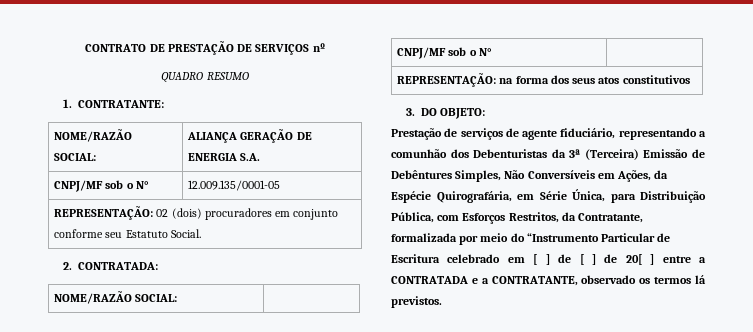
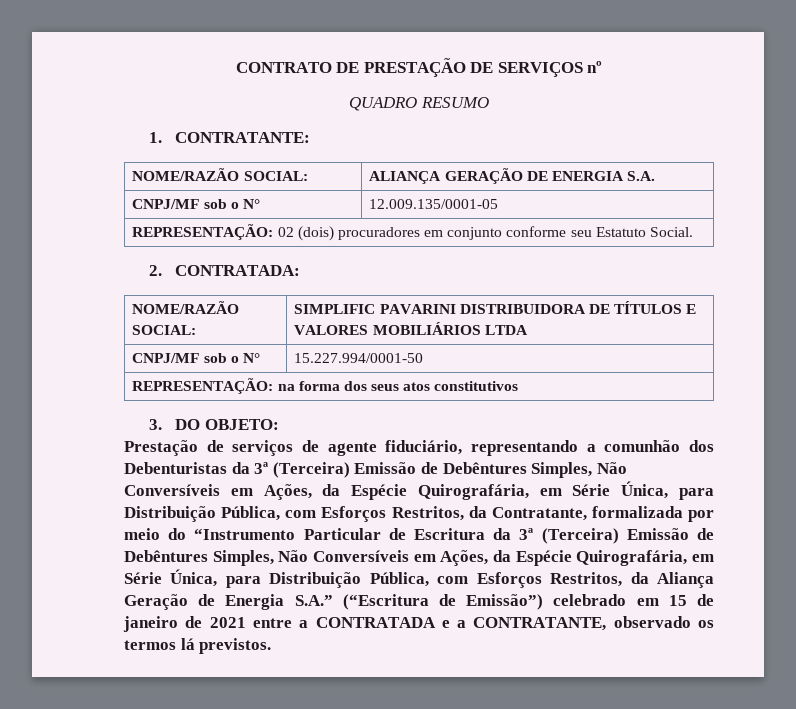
  2. CONTRATADA:
- NOME/RAZÃO SOCIAL: |
- CNPJ/MF sob o N° |
+ NOME/RAZÃO SOCIAL: | SIMPLIFIC PAVARINI DISTRIBUIDORA DE TÍTULOS E VALORES MOBILIÁRIOS LTDA
+ CNPJ/MF sob o N° | 15.227.994/0001-50
- Prestação de serviços de agente fiduciário, representando a comunhão dos Debenturistas da 3ª (Terceira) Emissão de Debêntures Simples, Não Conversíveis em Ações, da Espécie Quirografária, em Série Única, para Distribuição Pública, com Esforços Restritos, da Contratante, formalizada por meio do “Instrumento Particular de Escritura celebrado em [ ] de [ ] de 20[ ] entre a CONTRATADA e a CONTRATANTE, observado os termos lá previstos.
+ Prestação de serviços de agente fiduciário, representando a comunhão dos Debenturistas da 3ª (Terceira) Emissão de Debêntures Simples, Não Conversíveis em Ações, da Espécie Quirografária, em Série Única, para Distribuição Pública, com Esforços Restritos, da Contratante, formalizada por meio do “Instrumento Particular de Escritura da 3ª (Terceira) Emissão de Debêntures Simples, Não Conversíveis em Ações, da Espécie Quirografária, em Série Única, para Distribuição Pública, com Esforços Restritos, da Aliança Geração de Energia S.A.” (“Escritura de Emissão”) celebrado em 15 de janeiro de 2021 entre a CONTRATADA e a CONTRATANTE, observado os termos lá previstos.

^^^^^^^^^^^^^^^^

WHAT YOU ARE ASKED TO DO
Take the line that contains "- CNPJ/MF sob o N° |" and each line after it down to the last of the records, and retype them exactly; add nothing else.

EXERCISE RESULT
- CNPJ/MF sob o N° |
+ NOME/RAZÃO SOCIAL: | SIMPLIFIC PAVARINI DISTRIBUIDORA DE TÍTULOS E VALORES MOBILIÁRIOS LTDA
+ CNPJ/MF sob o N° | 15.227.994/0001-50
- Prestação de serviços de agente fiduciário, representando a comunhão dos Debenturistas da 3ª (Terceira) Emissão de Debêntures Simples, Não Conversíveis em Ações, da Espécie Quirografária, em Série Única, para Distribuição Pública, com Esforços Restritos, da Contratante, formalizada por meio do “Instrumento Particular de Escritura celebrado em [ ] de [ ] de 20[ ] entre a CONTRATADA e a CONTRATANTE, observado os termos lá previstos.
+ Prestação de serviços de agente fiduciário, representando a comunhão dos Debenturistas da 3ª (Terceira) Emissão de Debêntures Simples, Não Conversíveis em Ações, da Espécie Quirografária, em Série Única, para Distribuição Pública, com Esforços Restritos, da Contratante, formalizada por meio do “Instrumento Particular de Escritura da 3ª (Terceira) Emissão de Debêntures Simples, Não Conversíveis em Ações, da Espécie Quirografária, em Série Única, para Distribuição Pública, com Esforços Restritos, da Aliança Geração de Energia S.A.” (“Escritura de Emissão”) celebrado em 15 de janeiro de 2021 entre a CONTRATADA e a CONTRATANTE, observado os termos lá previstos.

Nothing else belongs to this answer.